(Revision tracking records)
——

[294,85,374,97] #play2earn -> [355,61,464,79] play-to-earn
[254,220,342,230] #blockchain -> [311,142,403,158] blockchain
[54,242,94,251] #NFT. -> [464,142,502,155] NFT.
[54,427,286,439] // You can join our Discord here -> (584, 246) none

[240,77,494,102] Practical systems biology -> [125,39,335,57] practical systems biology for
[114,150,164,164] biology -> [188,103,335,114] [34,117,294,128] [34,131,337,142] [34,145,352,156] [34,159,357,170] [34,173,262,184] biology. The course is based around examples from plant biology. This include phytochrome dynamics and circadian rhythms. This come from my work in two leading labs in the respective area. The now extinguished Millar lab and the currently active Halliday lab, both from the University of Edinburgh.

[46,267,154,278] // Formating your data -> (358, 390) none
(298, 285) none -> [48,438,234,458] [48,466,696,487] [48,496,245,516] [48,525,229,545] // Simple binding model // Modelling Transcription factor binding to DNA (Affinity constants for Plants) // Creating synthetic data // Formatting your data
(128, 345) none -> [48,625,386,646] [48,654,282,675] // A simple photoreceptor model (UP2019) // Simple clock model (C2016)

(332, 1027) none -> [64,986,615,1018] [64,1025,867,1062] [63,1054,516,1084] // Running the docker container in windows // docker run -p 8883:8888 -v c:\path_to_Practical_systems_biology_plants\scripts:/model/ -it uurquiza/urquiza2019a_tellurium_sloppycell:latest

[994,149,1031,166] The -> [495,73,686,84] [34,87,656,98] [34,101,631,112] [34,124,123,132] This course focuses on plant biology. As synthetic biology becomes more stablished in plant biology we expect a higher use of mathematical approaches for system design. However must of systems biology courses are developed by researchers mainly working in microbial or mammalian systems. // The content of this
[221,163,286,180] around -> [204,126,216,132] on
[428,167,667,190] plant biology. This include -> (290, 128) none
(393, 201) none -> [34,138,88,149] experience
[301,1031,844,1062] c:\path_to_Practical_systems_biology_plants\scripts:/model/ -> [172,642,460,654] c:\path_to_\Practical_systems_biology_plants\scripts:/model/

——

What to produce: What this exercise asks for is every line of the data above with the word "around".

Written solution:
[114,150,164,164] biology -> [188,103,335,114] [34,117,294,128] [34,131,337,142] [34,145,352,156] [34,159,357,170] [34,173,262,184] biology. The course is based around examples from plant biology. This include phytochrome dynamics and circadian rhythms. This come from my work in two leading labs in the respective area. The now extinguished Millar lab and the currently active Halliday lab, both from the University of Edinburgh.
[221,163,286,180] around -> [204,126,216,132] on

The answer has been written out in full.